[Version comparison data]
+-------+

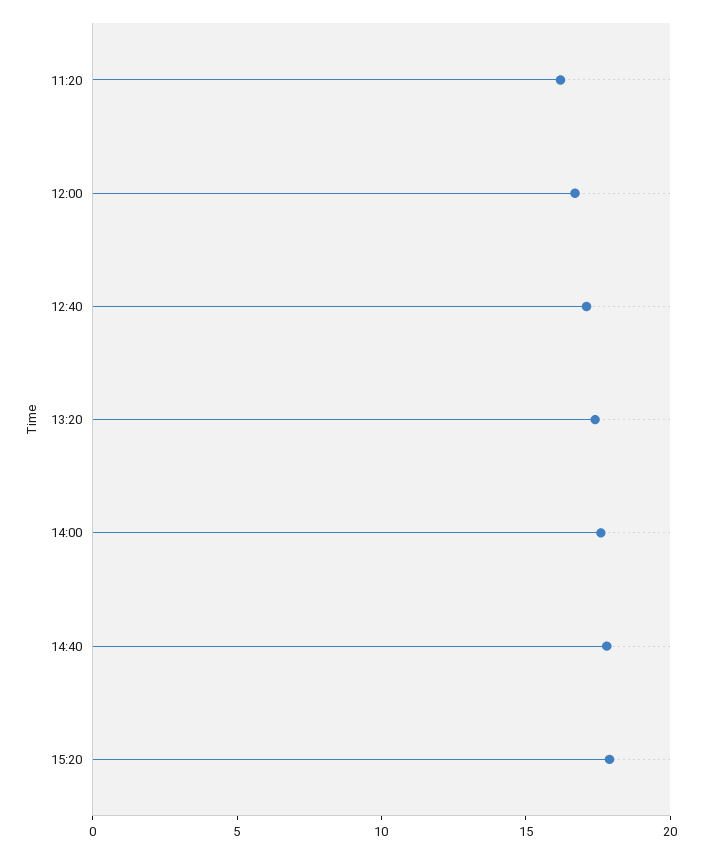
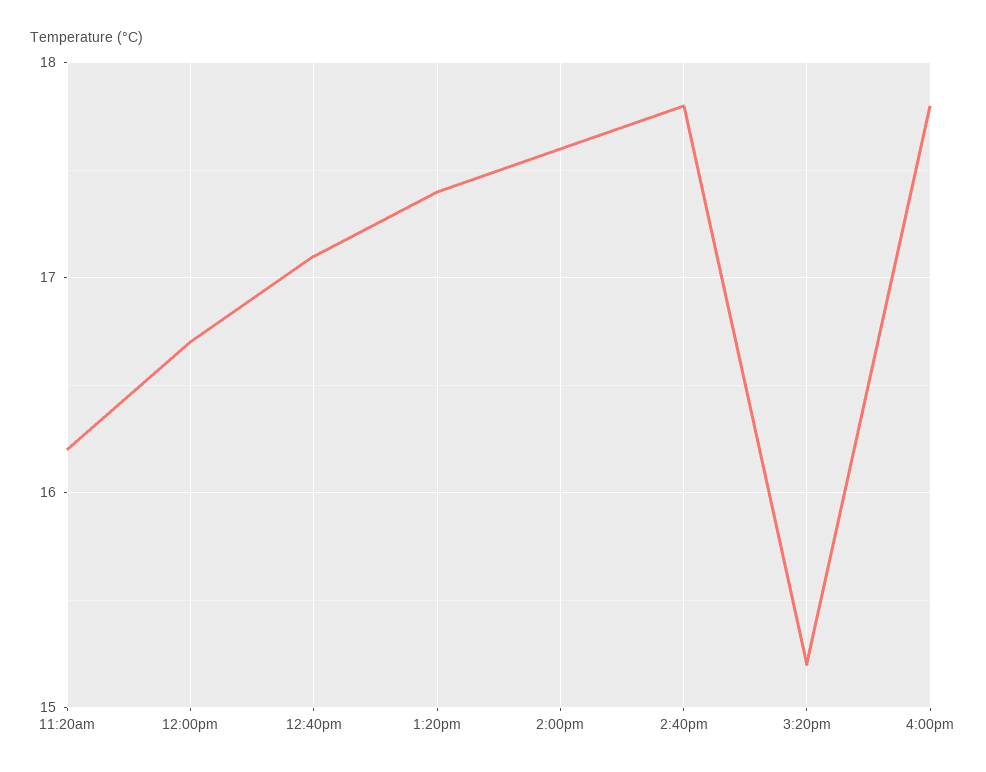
15:20: 18 -> 15.2
4:00pm: none -> 17.8

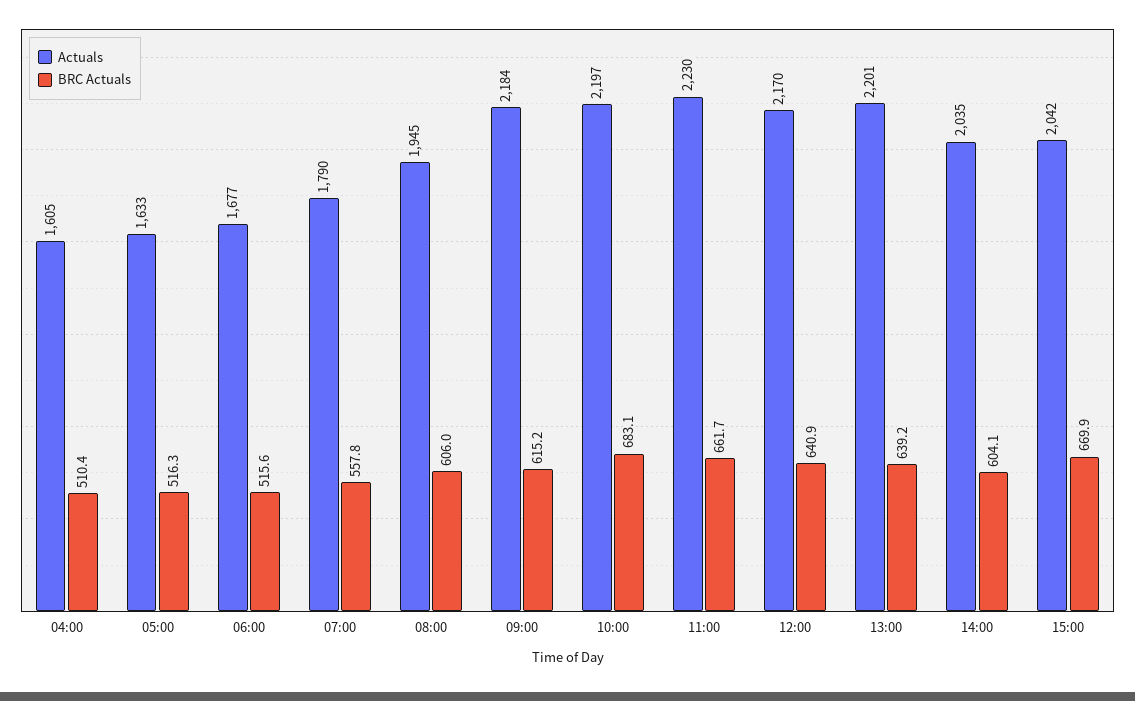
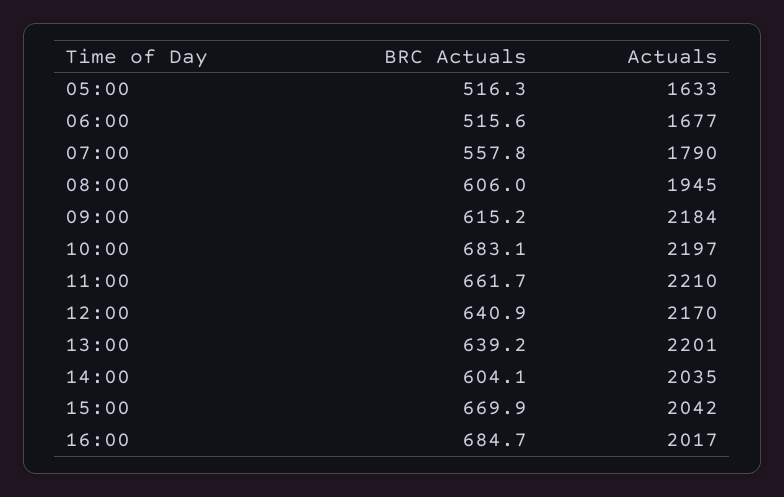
Actuals, 04:00: 1605 -> none
BRC Actuals, 04:00: 510.4 -> none
Actuals, 11:00: 2230 -> 2210
BRC Actuals, 16:00: none -> 684.7
Actuals, 16:00: none -> 2017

+-------+

[Work request] What lines above mention "Actuals"? Copy each one.

[Task output]
Actuals, 04:00: 1605 -> none
BRC Actuals, 04:00: 510.4 -> none
Actuals, 11:00: 2230 -> 2210
BRC Actuals, 16:00: none -> 684.7
Actuals, 16:00: none -> 2017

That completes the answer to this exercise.